Close-up of senior woman planting vegetables in garden

In the years that I’ve been writing these blogs, I’ve probably written about garden pests four or five times. If you are a new gardener, I envy your fresh eyes absorbing all this information for the first time. But if you’re an old timer, let me see if I can give a fresh take on bugs in the garden.

So we’re going to play a game. The game is “What am I and How Do You Get Rid of Me?”

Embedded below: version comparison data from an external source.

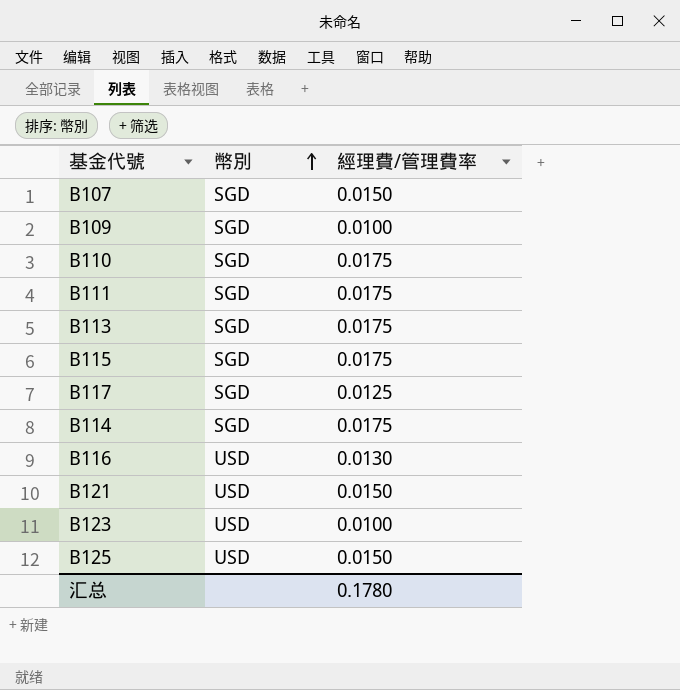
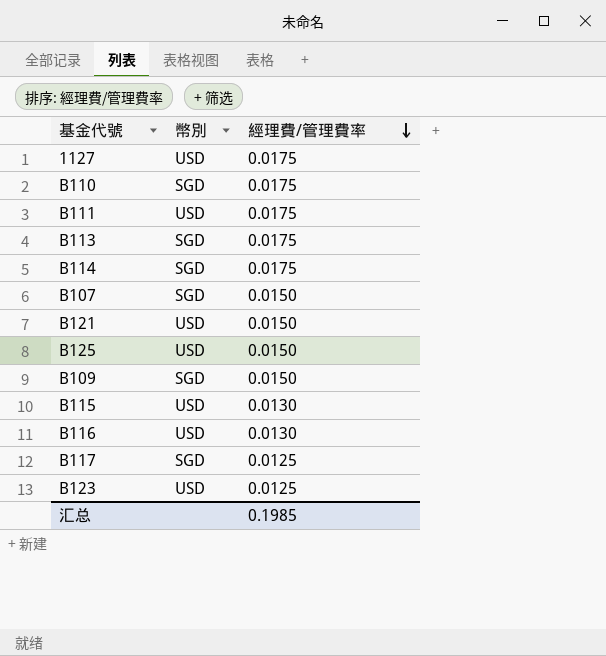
row order: 幣別 ascending -> 經理費/管理費率 descending
row 1127: none -> USD | 0.0175
B111 | 幣別: SGD -> USD
B109 | 經理費/管理費率: 0.0100 -> 0.0150
B115 | 幣別: SGD -> USD
B115 | 經理費/管理費率: 0.0175 -> 0.0130
B123 | 經理費/管理費率: 0.0100 -> 0.0125
汇总 | 經理費/管理費率: 0.1780 -> 0.1985

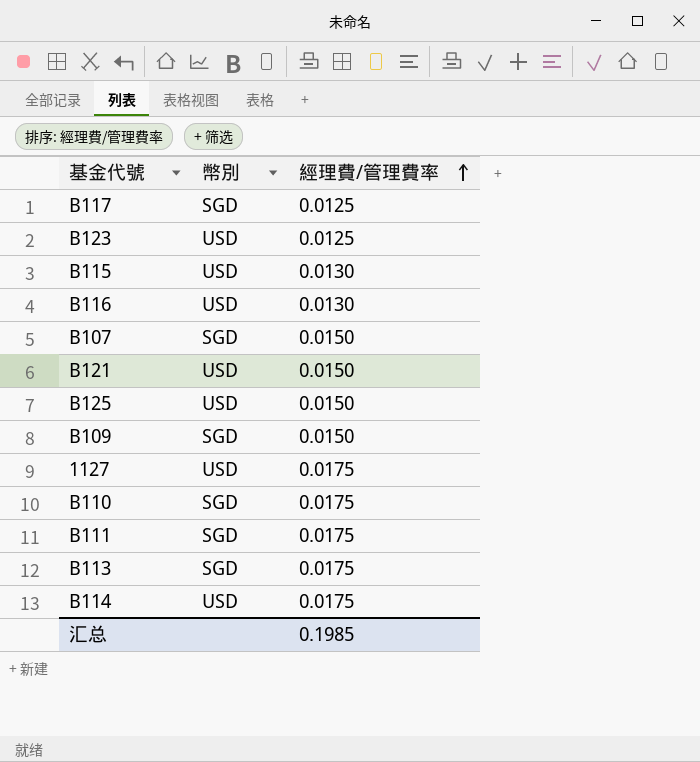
row order: 經理費/管理費率 descending -> 經理費/管理費率 ascending
B111 | 幣別: USD -> SGD
B114 | 幣別: SGD -> USD

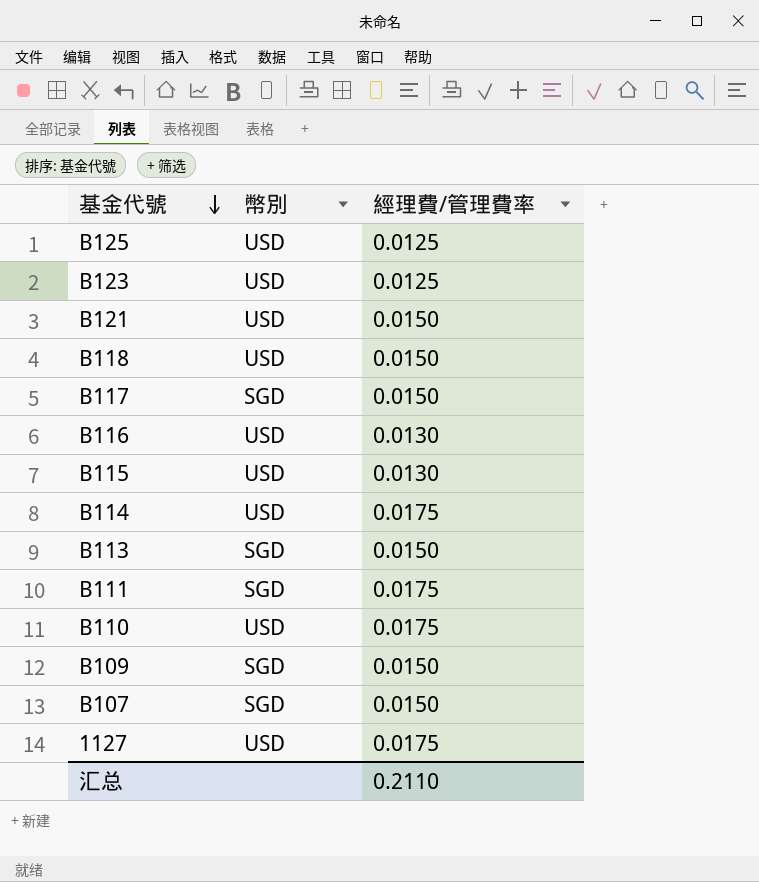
row order: 經理費/管理費率 ascending -> 基金代號 descending
B125 | 經理費/管理費率: 0.0150 -> 0.0125
row B118: none -> USD | 0.0150
B117 | 經理費/管理費率: 0.0125 -> 0.0150
B113 | 經理費/管理費率: 0.0175 -> 0.0150
B110 | 幣別: SGD -> USD
汇总 | 經理費/管理費率: 0.1985 -> 0.2110

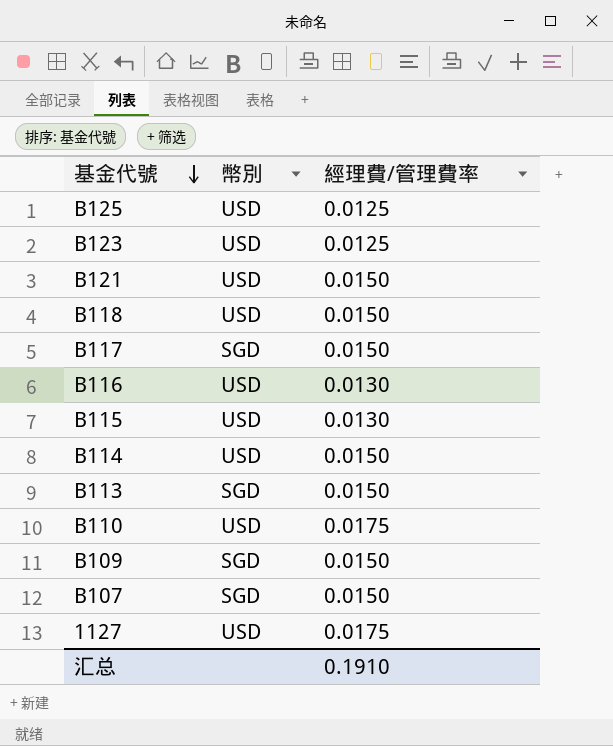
row B111: SGD | 0.0175 -> none
B114 | 經理費/管理費率: 0.0175 -> 0.0150
汇总 | 經理費/管理費率: 0.2110 -> 0.1910

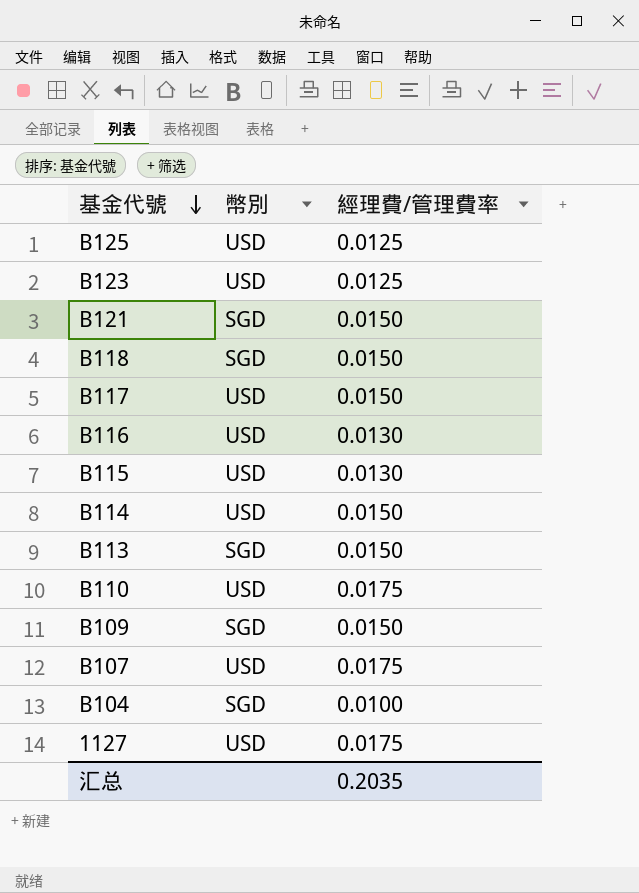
B121 | 幣別: USD -> SGD
B118 | 幣別: USD -> SGD
B117 | 幣別: SGD -> USD
B107 | 幣別: SGD -> USD
B107 | 經理費/管理費率: 0.0150 -> 0.0175
row B104: none -> SGD | 0.0100
汇总 | 經理費/管理費率: 0.1910 -> 0.2035

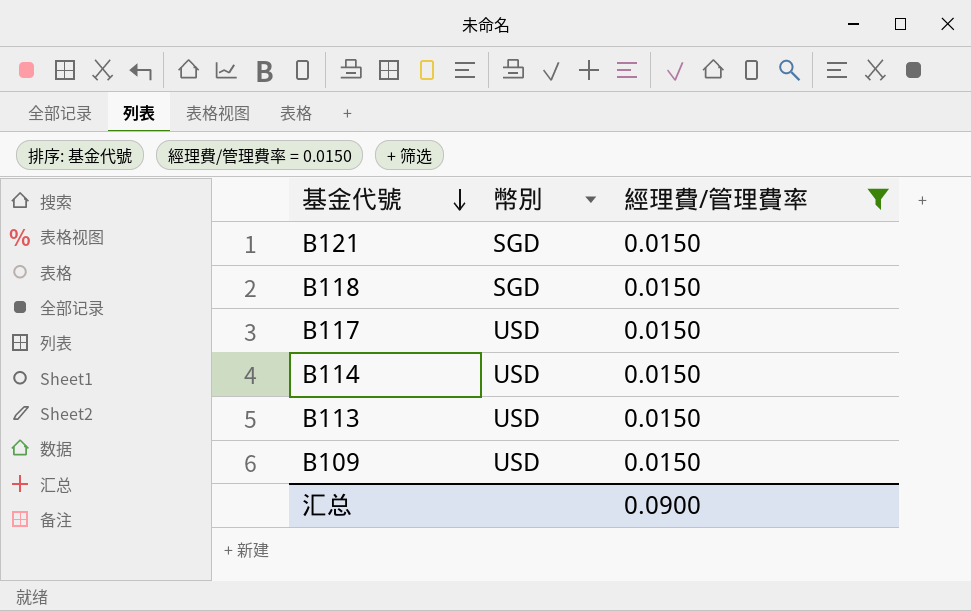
filter: none -> 經理費/管理費率 = 0.0150
B113 | 幣別: SGD -> USD
B109 | 幣別: SGD -> USD
汇总 | 經理費/管理費率: 0.2035 -> 0.0900

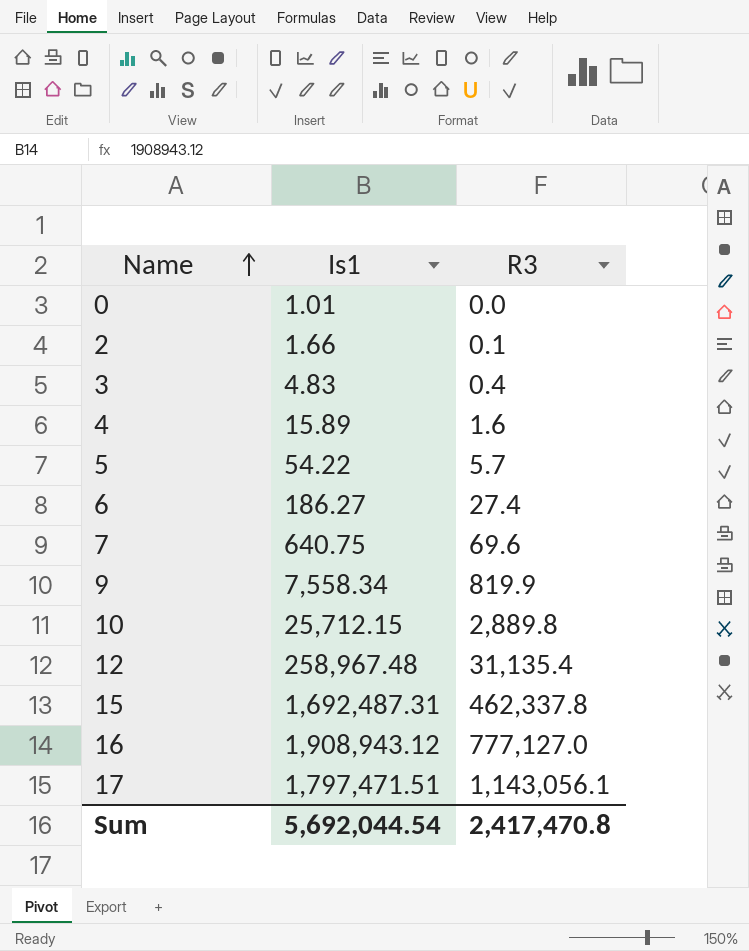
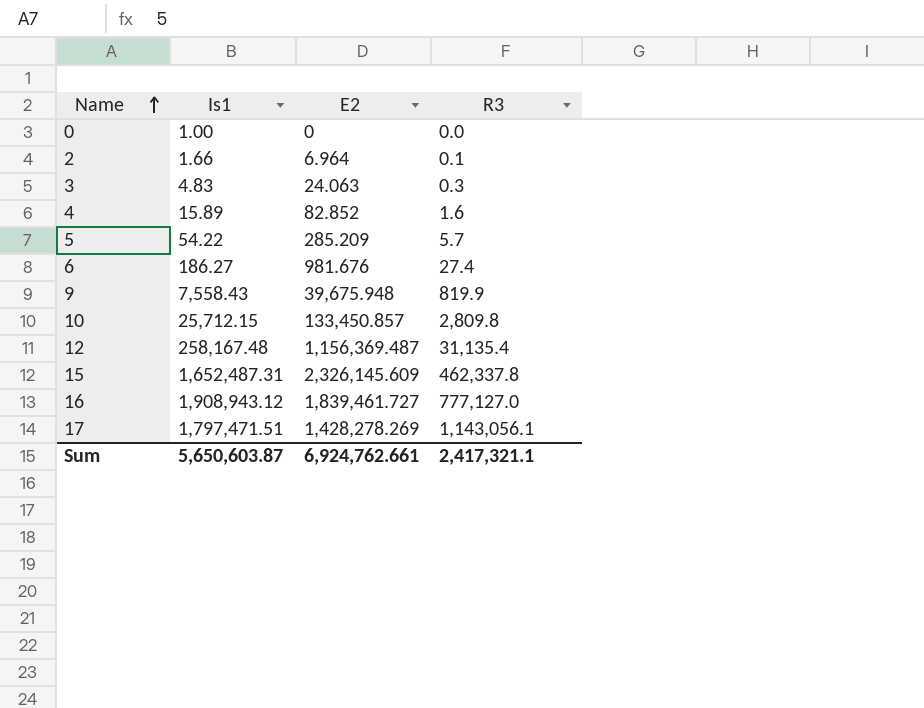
column E2 | position: none -> 3
row 7: 640.75 | 69.6 -> none
0 | Is1: 1.01 -> 1.00
3 | R3: 0.4 -> 0.3
9 | Is1: 7,558.34 -> 7,558.43
10 | R3: 2,889.8 -> 2,809.8
12 | Is1: 258,967.48 -> 258,167.48
15 | Is1: 1,692,487.31 -> 1,652,487.31
Sum | Is1: 5,692,044.54 -> 5,650,603.87
Sum | R3: 2,417,470.8 -> 2,417,321.1

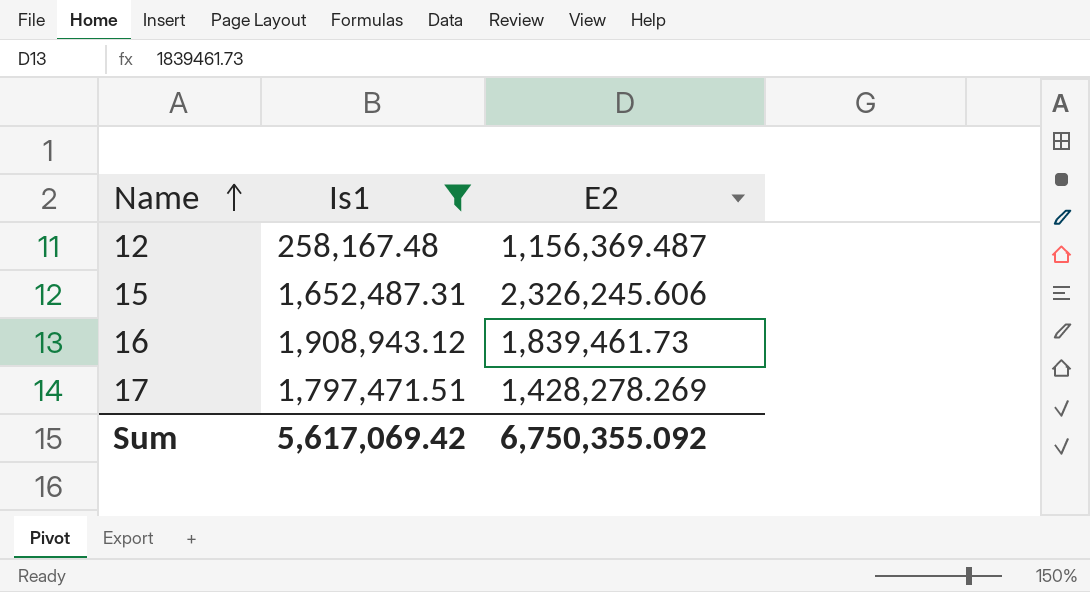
filter: none -> Is1 >= 258,167.48
column R3 | position: 4 -> none
15 | E2: 2,326,145.609 -> 2,326,245.606
16 | E2: 1,839,461.727 -> 1,839,461.73
Sum | Is1: 5,650,603.87 -> 5,617,069.42
Sum | E2: 6,924,762.661 -> 6,750,355.092

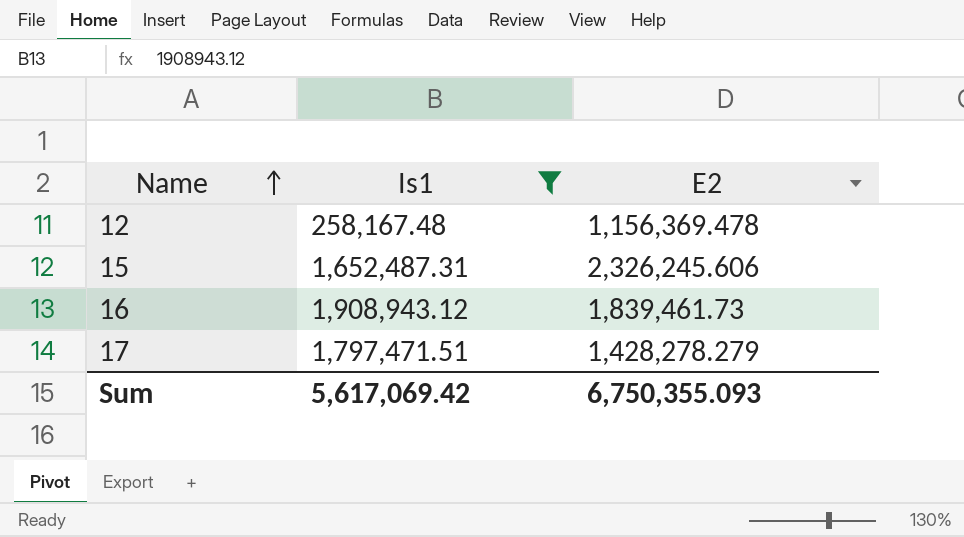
12 | E2: 1,156,369.487 -> 1,156,369.478
17 | E2: 1,428,278.269 -> 1,428,278.279
Sum | E2: 6,750,355.092 -> 6,750,355.093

Here goes…we’ll start with an easy one.

Hi. I like to hang out in the cracks between leaves and shoots with my friends. I’m born pregnant, which means by the time you see me, the next generation is already on its way. I suck on the juices inside the plants like a vampire only with plants. I like crowds and you will rarely find me by myself. I come in several colors – brown, black, white, and even red – but green is my favorite because it blends in the best. Sometimes you’ll find these white “jackets” we drop off on the leaves below. That’s actually our skin. I know, gross. But we need a place to put them when we molt.
Lots of times you’ll see my buddies – the ants – climbing up and down our plant before you notice me. They like to protect us. But don’t think they do it out of the goodness of their hearts. Nope. We pay them in honeydew – a sticky liquid we create. And it’s a good thing they do. We are soft-bodied and easy prey for lots of other insects. They don’t actually hurt your plants at all, but without them, we might get picked off. 

Terro Liquid Ant Bait With Borax 6 pk.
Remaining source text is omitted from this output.